Domingos, ao se despedir de Dom Bosco disse:
-Eu não volto mais... Em seguida pede a Dom Bosco perdão e este assim respondeu:
-Garanto-lhe em nome de Deus que seus pecados foram todos perdoados.
Domingos beija a mão do pai Dom Bosco e parte para sua casa, a dor da partida dilacera o coração do mestre e seus colegas.

 


"Ah, que belas coisas vejo!"

Ao chegar em casa recebe o amor e a afeição de seus pais e irmãos. Todos fazem festa com a sua volta, mas seu estado de saúde se agrava e são obrigados a chamar o médico. Por alguns dias o médico acompanhou seu sofrimento, e percebia que apesar das dores ele se mantinha sereno, dando sempre graças a Deus e oferecendo tudo por amor a Jesus.  A longa agonia transcorreu num ambiente de doçura e paz admiráveis que culminaram no instante supremo, quando exclamou sorrindo e com fisionomia paradisíaca: "Ah, que belas coisas vejo!" Dito isto, expirou com as mãos cruzadas sobre o peito, sem fazer o menor movimento. Uniu-se de maneira definitiva com seus dois grandes amigos: Jesus e Maria.

Assim entrou na eternidade o primeiro santo salesiano, no dia 9 de março de 1857. Do Paraíso, São Domingos atrairia pelas vias da inocência incontáveis outros jovens!

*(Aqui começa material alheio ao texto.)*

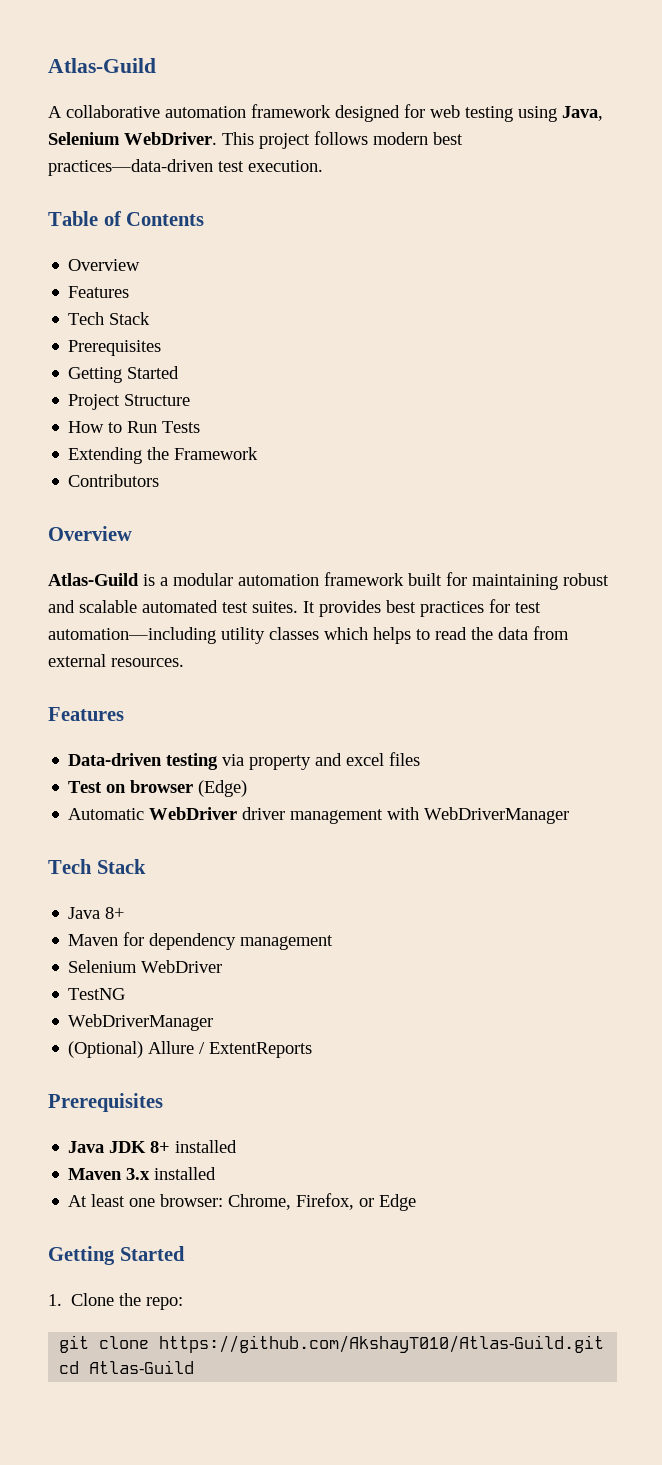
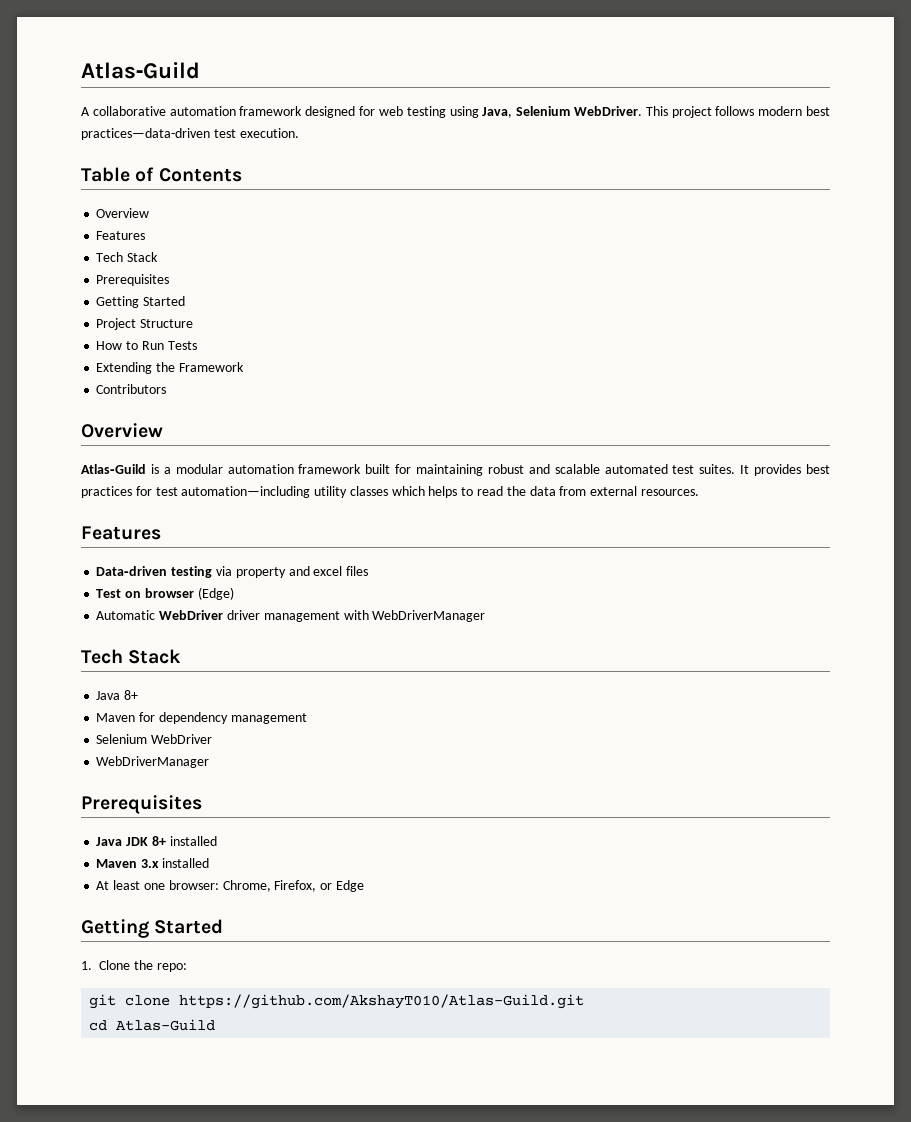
  Selenium WebDriver
- TestNG
  WebDriverManager
- (Optional) Allure / ExtentReports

Ao próprio Dom Bosco, ele apareceria mais tarde em sonho, mostrando-lhe as belezas do Céu, onde se encontrava.

Oração de São Domingos Sávio

Ó amável São Domingos Sávio, que em vossa breve vida de adolescente, fostes admirável exemplo de virtudes cristãs, ensinai-nos a amar a Jesus com vosso fervor, à Virgem Santa com vossa pureza, às almas com vosso zelo; fazei ainda que, imitando-Vos no propósito de tornarmo-nos santos, saibamos, como Vós, preferir a morte ao pecado, para poder-Vos encontrar na eterna felicidade do Céu. Assim seja.

São Domingos Sávio, interceda por nós!